▶ Task statement: Both ends included, set down the lines from the line containing "- 2026 Temmuz (12)" through the last line of the records below, without pictures.

▶ Extracted material:
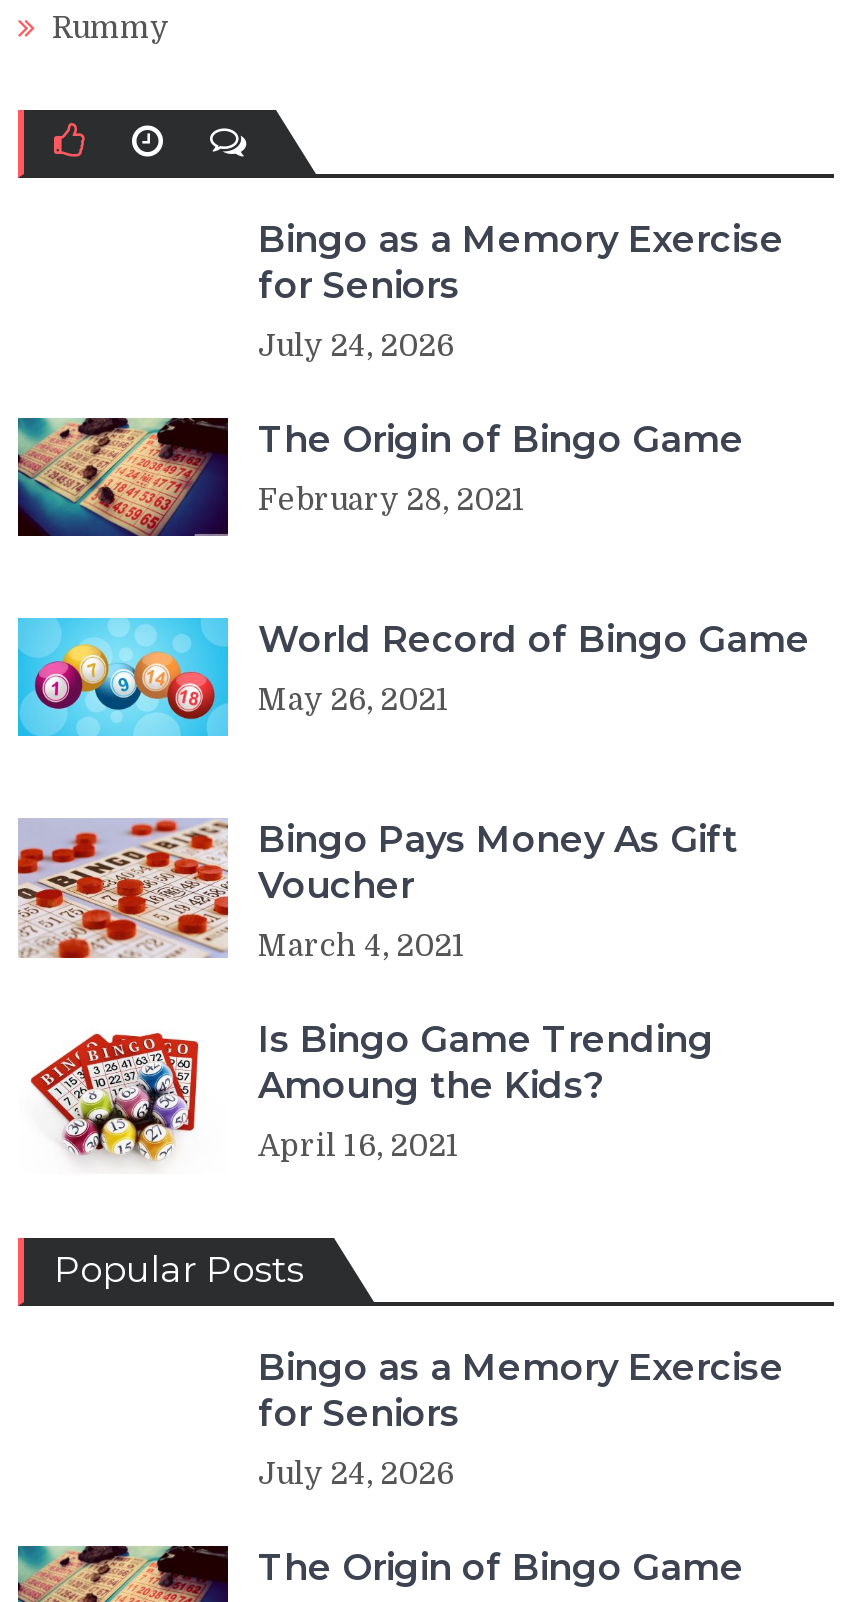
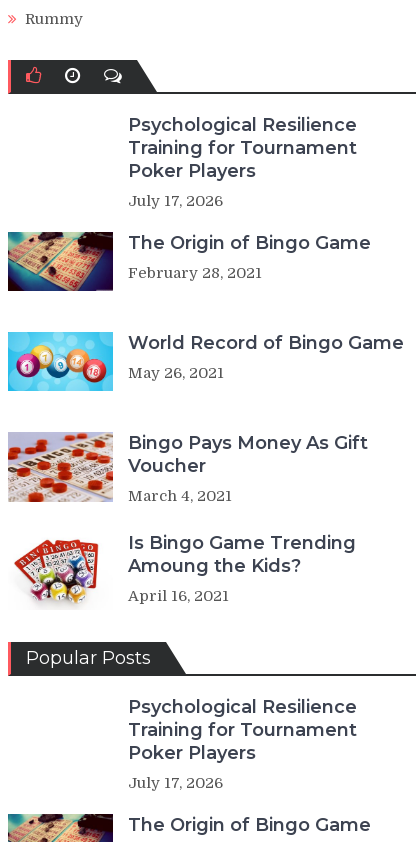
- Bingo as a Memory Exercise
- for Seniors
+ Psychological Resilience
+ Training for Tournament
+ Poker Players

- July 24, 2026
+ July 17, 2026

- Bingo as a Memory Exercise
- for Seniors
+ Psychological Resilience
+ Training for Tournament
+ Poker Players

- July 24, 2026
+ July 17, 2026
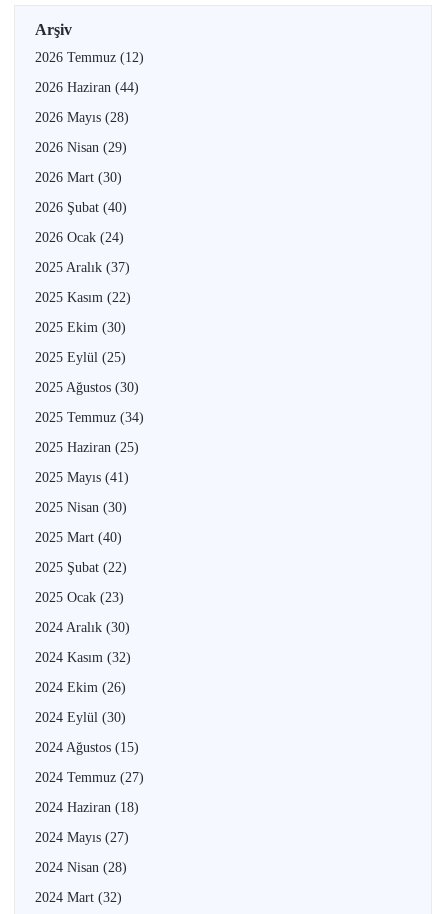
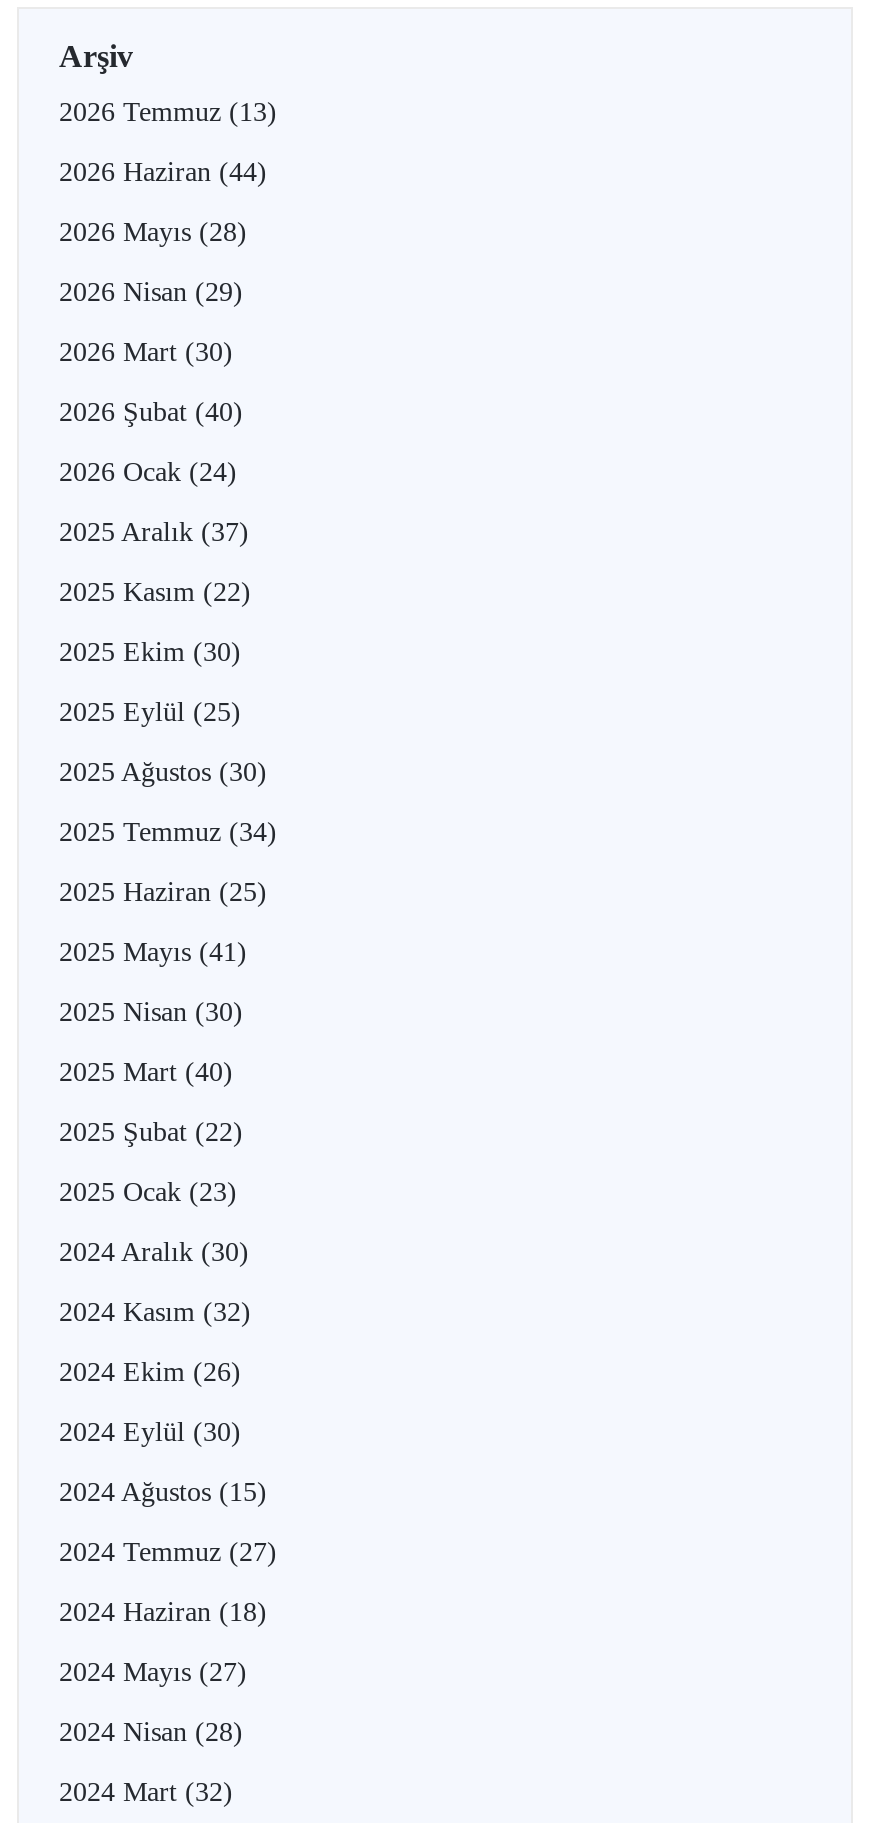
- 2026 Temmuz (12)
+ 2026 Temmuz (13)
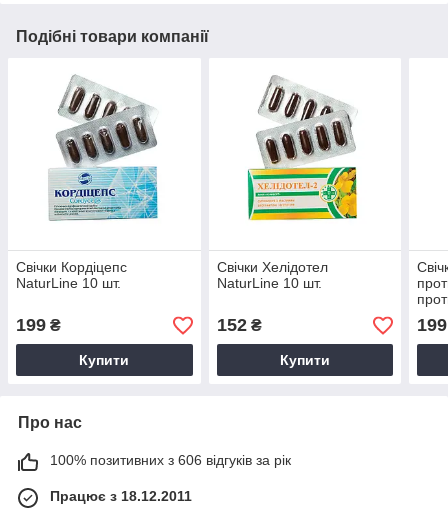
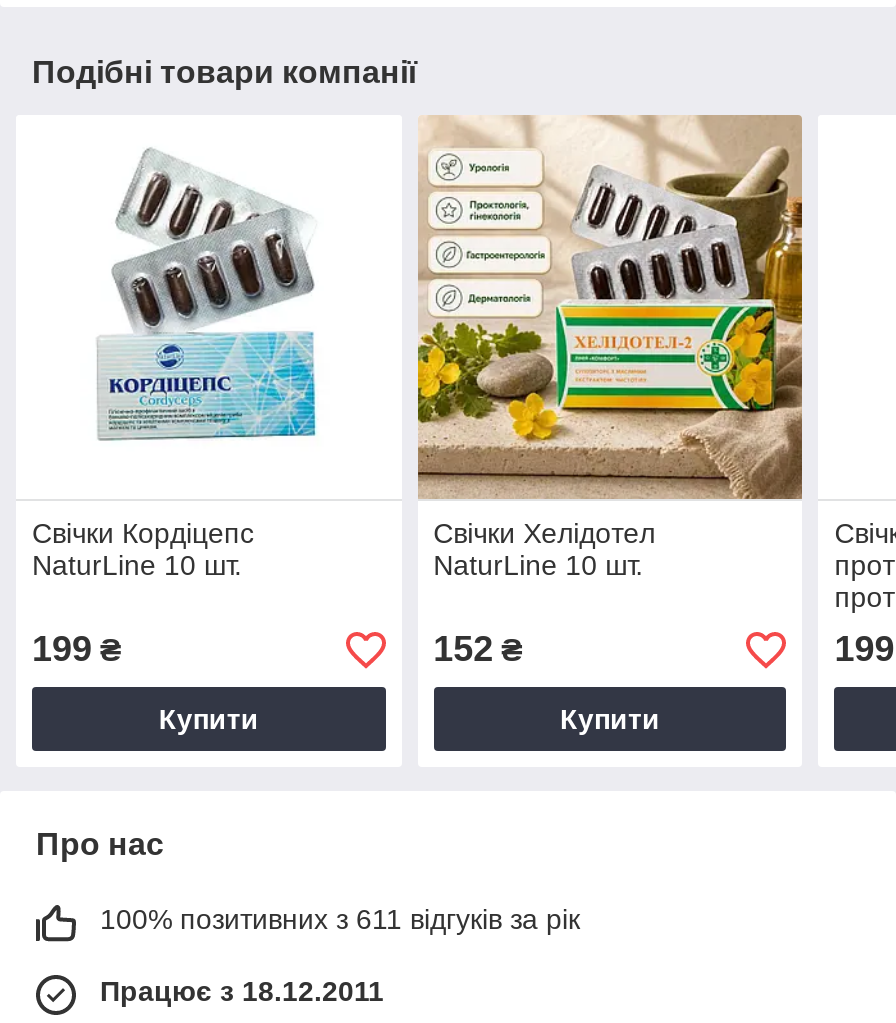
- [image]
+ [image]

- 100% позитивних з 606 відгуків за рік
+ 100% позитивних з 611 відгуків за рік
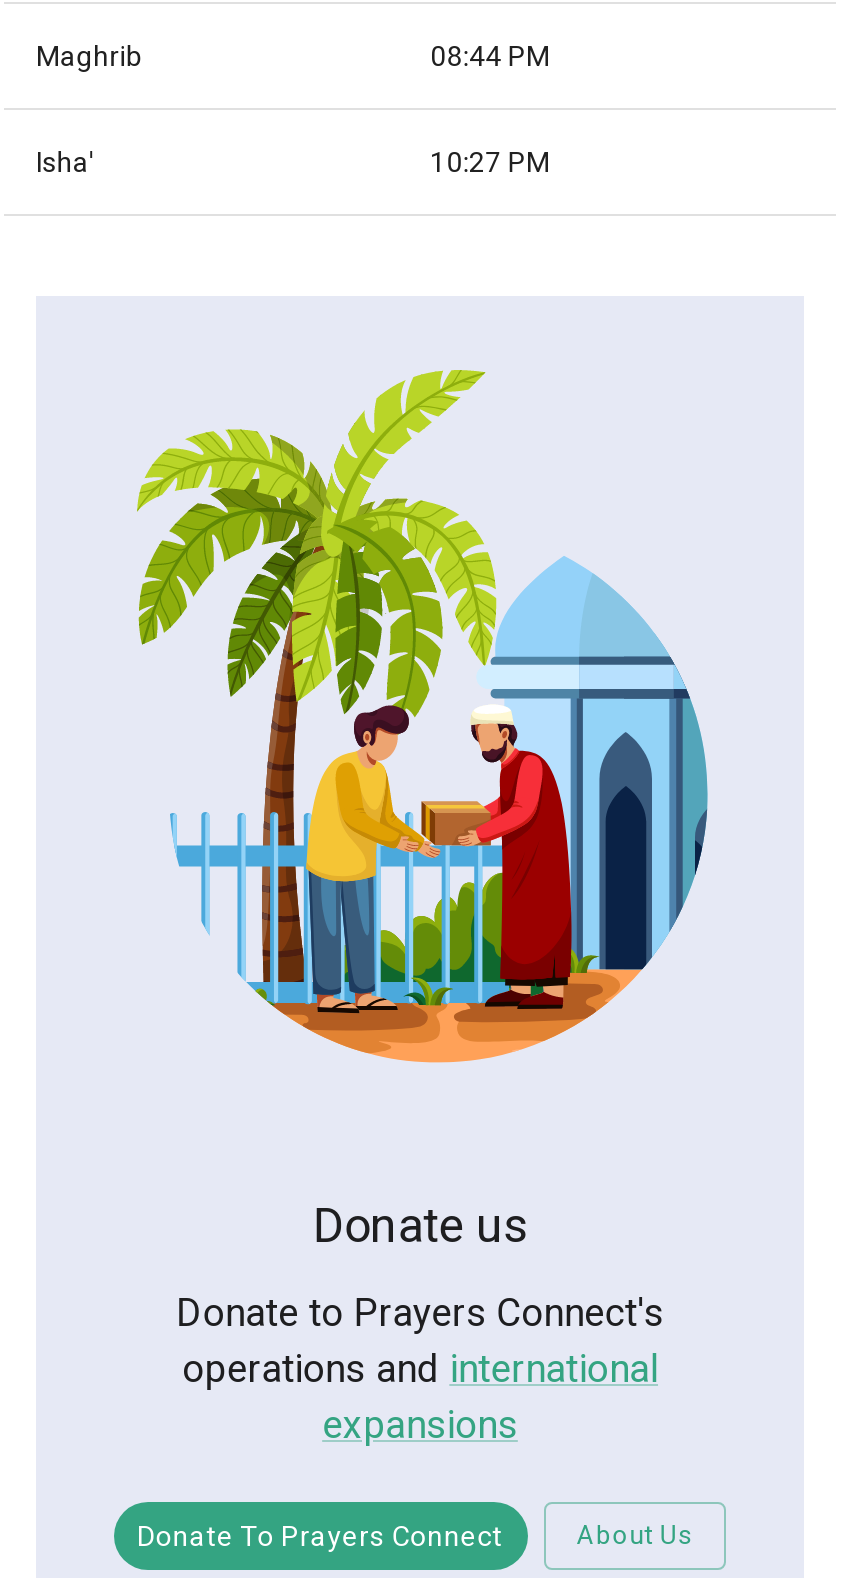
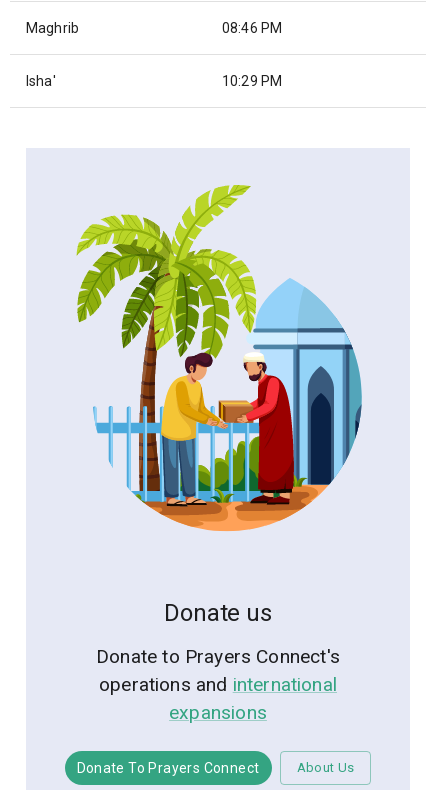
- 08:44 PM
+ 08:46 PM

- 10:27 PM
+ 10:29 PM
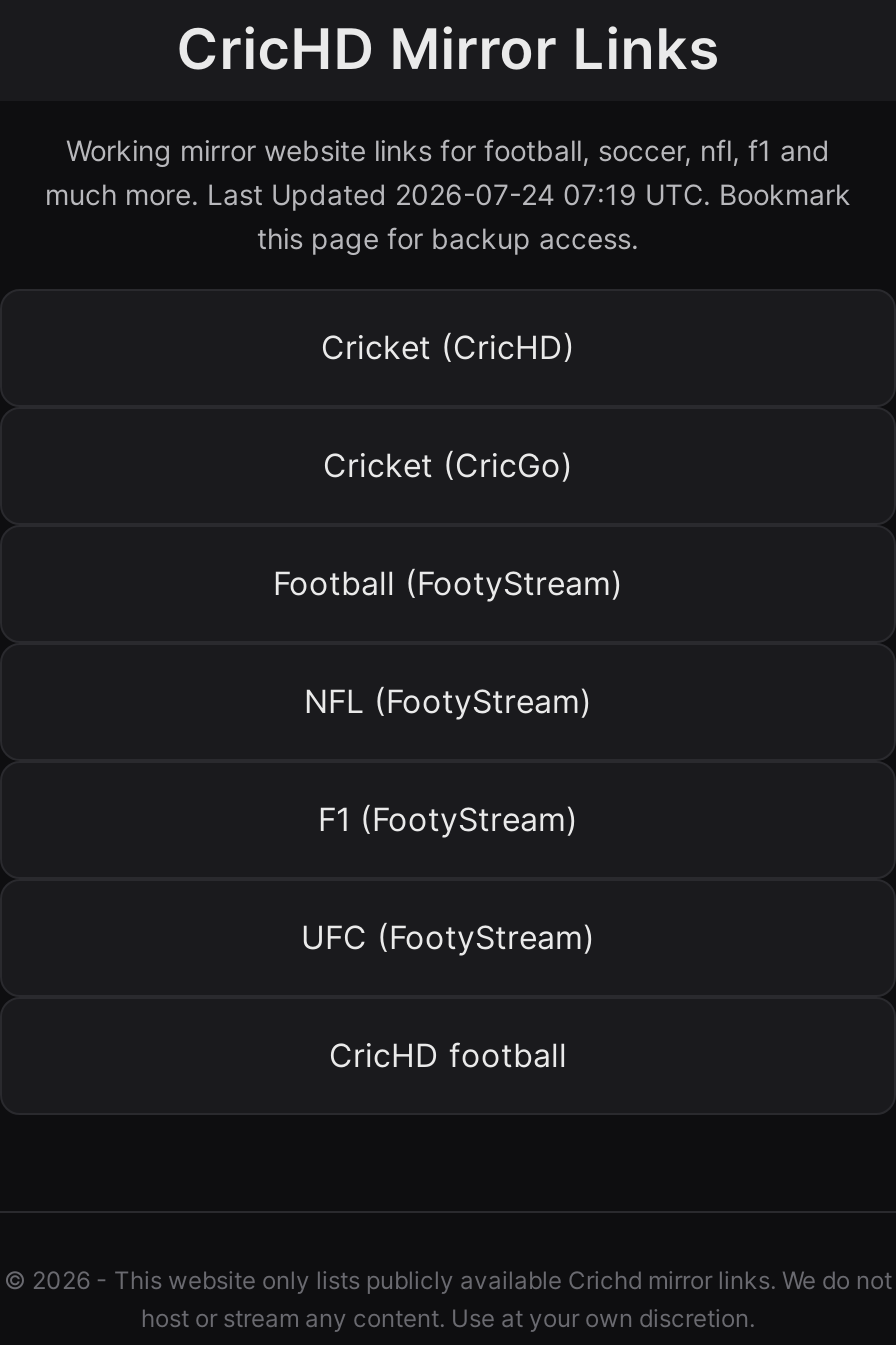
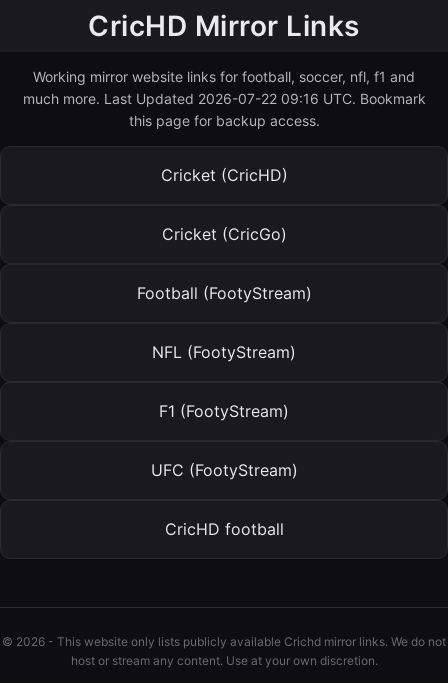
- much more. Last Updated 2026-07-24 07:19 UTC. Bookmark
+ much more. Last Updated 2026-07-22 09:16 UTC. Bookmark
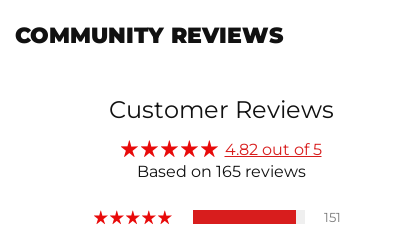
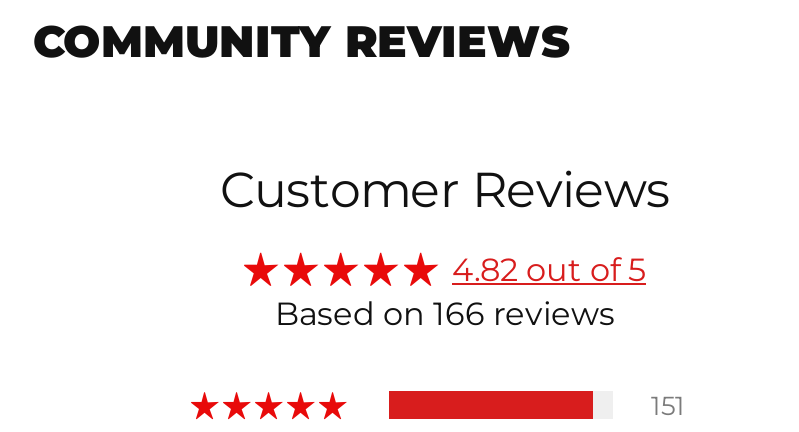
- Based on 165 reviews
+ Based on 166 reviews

▶ Response:
- 2026 Temmuz (12)
+ 2026 Temmuz (13)
- [image]
+ [image]

- 100% позитивних з 606 відгуків за рік
+ 100% позитивних з 611 відгуків за рік
- 08:44 PM
+ 08:46 PM

- 10:27 PM
+ 10:29 PM
- much more. Last Updated 2026-07-24 07:19 UTC. Bookmark
+ much more. Last Updated 2026-07-22 09:16 UTC. Bookmark
- Based on 165 reviews
+ Based on 166 reviews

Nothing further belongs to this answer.